- [TASK DETAILS] The required output is the line with "- 3台目もお世話になりました。またお世話にな" through the final line of the entries, each one exactly as it stands.

== DATA UNDER STUDY ==

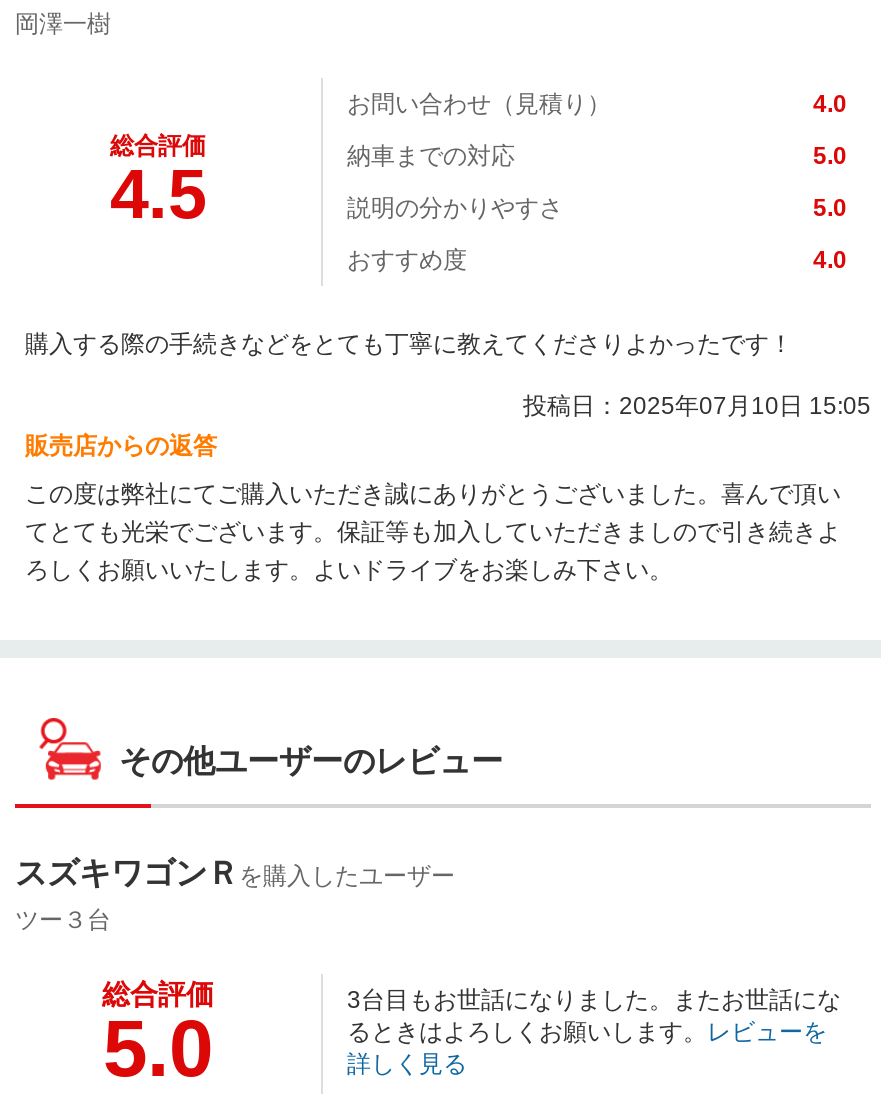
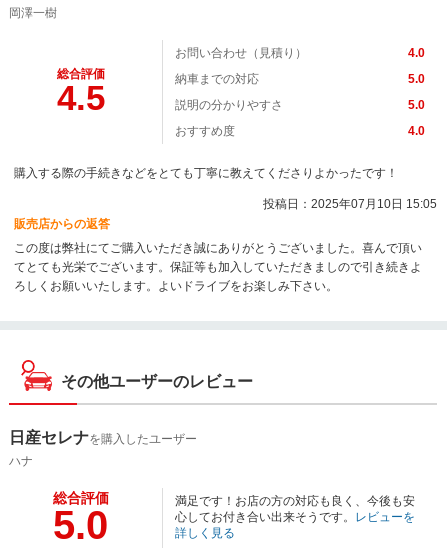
- スズキワゴンＲを購入したユーザー
+ 日産セレナを購入したユーザー

- ツー３台
+ ハナ

- 3台目もお世話になりました。またお世話にな
- るときはよろしくお願いします。レビューを
+ 満足です！お店の方の対応も良く、今後も安
+ 心してお付き合い出来そうです。レビューを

===

- [TASK OUTPUT]
- 3台目もお世話になりました。またお世話にな
- るときはよろしくお願いします。レビューを
+ 満足です！お店の方の対応も良く、今後も安
+ 心してお付き合い出来そうです。レビューを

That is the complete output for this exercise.